Monday, June 23, 2008

Breaking the cycle.

So my Dh threw a major temper tantrum this weekend over our laptop/internet connection. Please know that my DH is one of the most even-tempered, roll with the punches, calm and logical people I know. This type of hissy fit happens maybe twice a year, where he just blows his top. He was yelling and cursing and throwing things around and you coul practically see angry red lines rolling off of him.

And I was scared.

My dad used to act that way. And he is a gret guy, and he would never have physically abused us or anything like that, but when he got that way, we all tiptoed around him for days and his temper tantrums (what this was really) would frighten me to death. I still jump when I hear a door slam because that was A.Bad.Thing. in my house growing up. So when J gets like that, I freak out a bit.

What's worse? I get that way too, and more often than J does. I get emotional and when I'm tired or hormonal or stressed out, I have a very thin skin and short fuse. I tend to blow up the same way - fuming, stalking around, loudly opening and closing doors and cabinets and punching pillows and other things. I know that I've caused a similar wary reaction to J and others around me when I'm in a snit like that. It doesn't feel good, but I don't know how else to release that rush of overwhelming anger and frustration.

But seeing J like this over the weekend made me see my own behavior more clearly. And one thing I'm sure of - I don't want it to continue. For either of us. When we resolved the issue with the computer, he apologized for his behavior (as I've done in the past) and I told him it was ok, but that we both have to find a new way. I'm not sure what that will be yet - someone suggested leaving the room, breathing deeply to the count of ten and quietly telling the other person where we were on an anger scale. Which makes a lot of sense. We need to find something.

I don't want our kids to live in fear like I did, and as J later admitted he did - his dad is the same way as mine when it comes to this anger thing. More than that, we want to model better behavior for our kids - in relating the incidents this weekend to some friends with kids, they all told me how their own children, even as infants, picked up on their anger and stresses and were upset by them. And how they had to learn to deal with the frustration of toddlers pushing boundaries in more constructive manners, since screaming didn't accomplish anything. And how they see their kids mimicing their own behaviors and responses to things like stressful situations and angry situations.

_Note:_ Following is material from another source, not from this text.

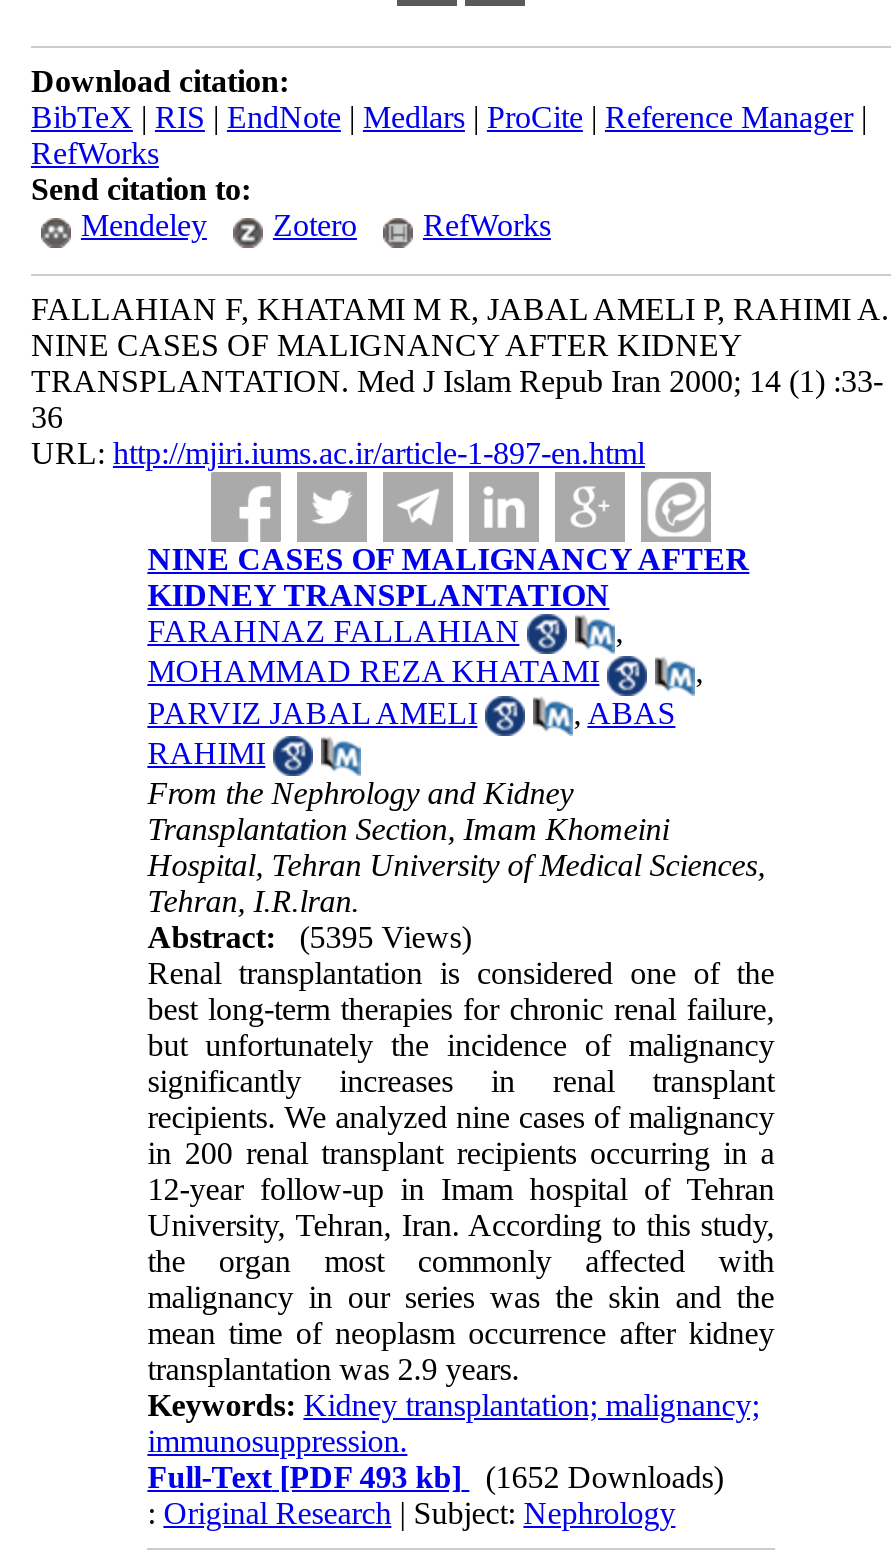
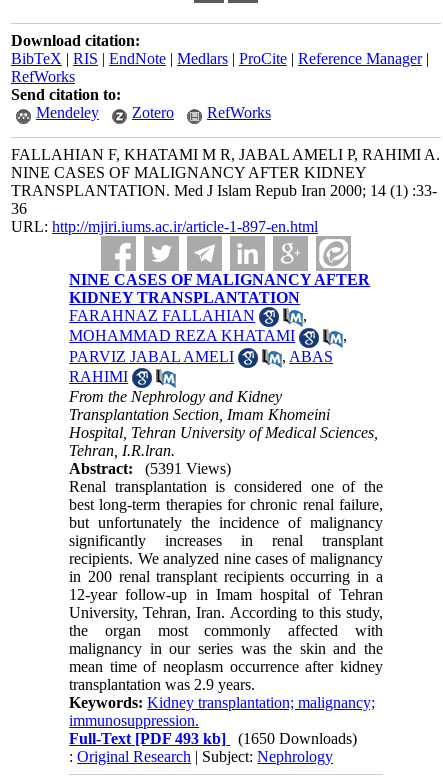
[147,921,471,955] Abstract: (5395 Views) -> [69,460,231,477] Abstract: (5391 Views)
[147,1461,723,1495] Full-Text [PDF 493 kb] (1652 Downloads) -> [69,730,357,747] Full-Text [PDF 493 kb] (1650 Downloads)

I don't want my kids to be like me this way. I'm thinking a lot more about the behaviors I need to work on. I won't ever be perfect, and I'll still cry with frustration in the car when we are lost and I'm stressed out, but if I can reduce those instances, or visibly change my attitude and handle the situation more appropriately and more like and adult (more like my mother flashes through my mind), it'll be better for everyone around me.

As J put it - I want to break the cycle.